The morality of college athletes getting paid isn’t the point here and never has been. This is akin to any debate about various “vices” in society, like gambling or drugs. Nobody is dumb enough to approach the topic of marijuana legalization on the assumption that nobody currently uses marijuana (okay, there’s probably somebody out there who does.) Instead, any rational debate starts with the assumption that these things are already happening and centers on (a) whether we should tacitly signal that we as a society find this behavior acceptable by legalizing it, and (b) how to regulate it, should we decide to make it legal.
And this certainly isn’t to turn Anchor of Gold into a political forum, except that it is because basically everything’s political now. But the debate over paying college athletes (by which we mean, almost exclusively, football and men’s basketball players, and then really only a tiny fraction of the overall pool) is stupid from the jump because it often starts with an assumption that the current prohibition actually stops anyone from getting paid.

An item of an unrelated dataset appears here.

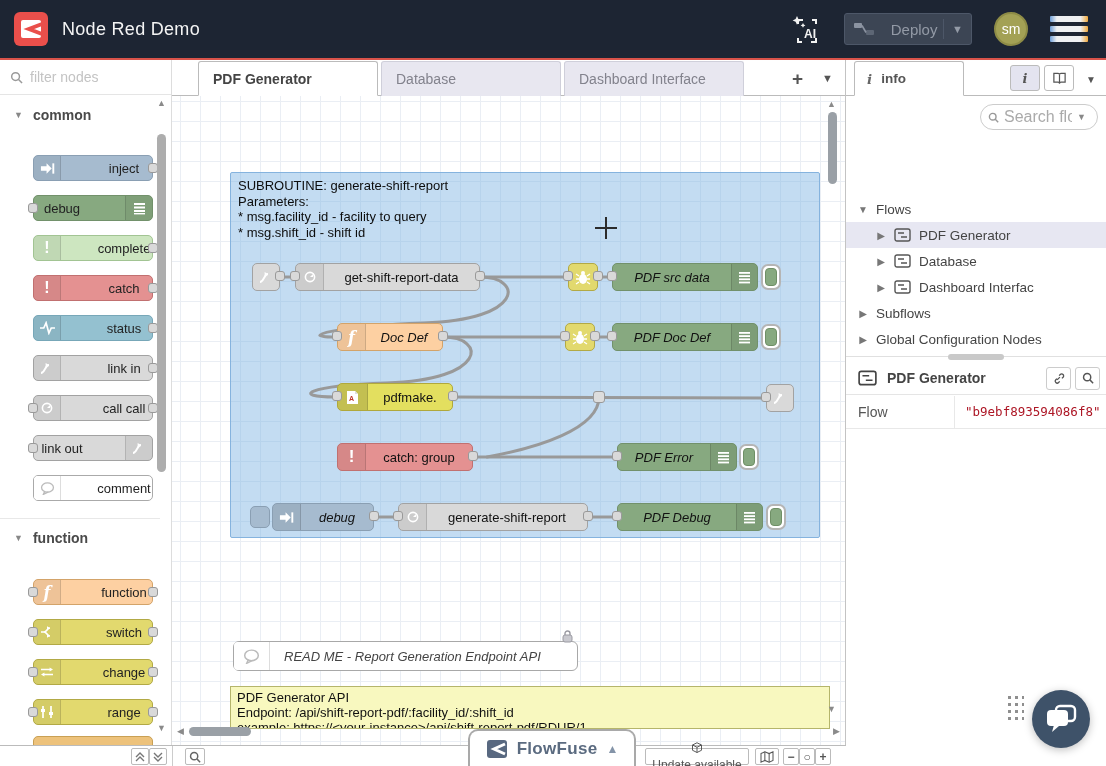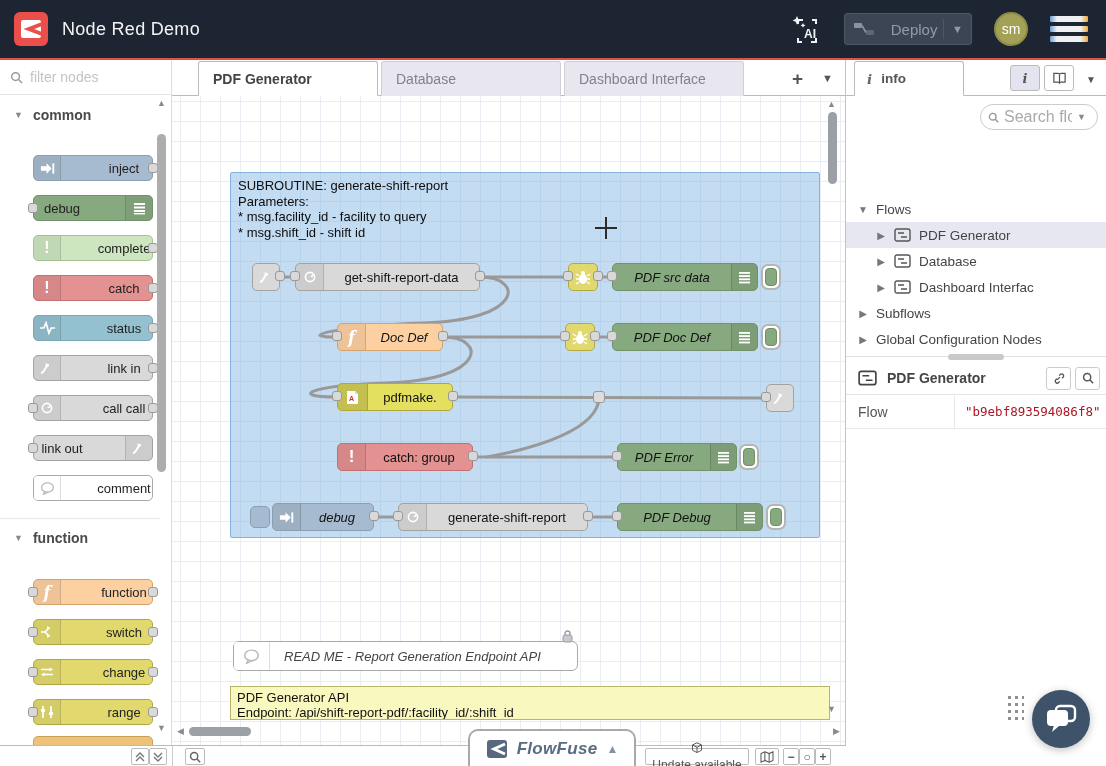"PDF Generator API" .group-yellow { height: 34px -> 43px }
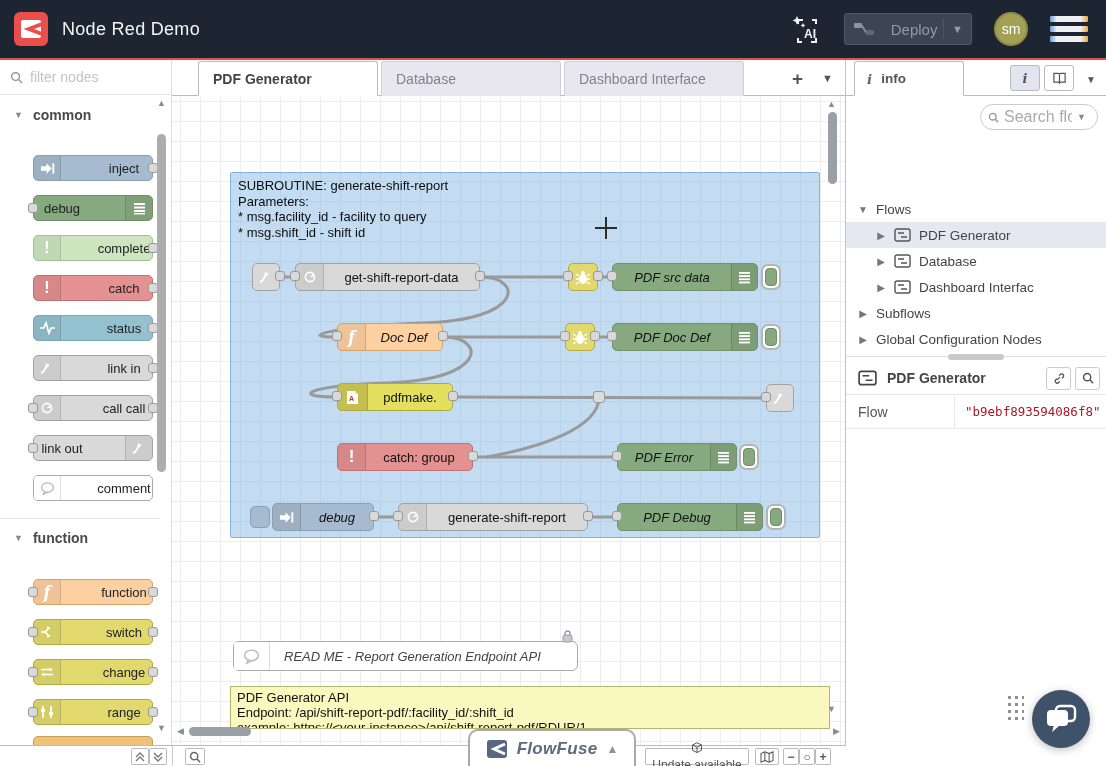"FlowFuse" #flowfuse-tab { font-style: italic -> none }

Debating the morality of paying players is irrelevant; instead, we should probably just assume that they’re going to get paid whether we say they can or not, and debate the merits of the current “bag man” system versus an above-board one. And to be clear, the NCAA’s approach to this is probably going to end more like marijuana — where legalization by popular vote has led to an unregulated morass of products far more potent than the “marijuana” any of us ever imagined, packaged in a way that explicitly appeals to teenagers (hello, edibles!) — than like gambling (where legalization through traditional channels comes along with the business being regulated like crazy.) How we’re going to regulate this seems like a much more productive discussion than debating the morality of the thing, which ultimately is going to lead to the absolutists winning.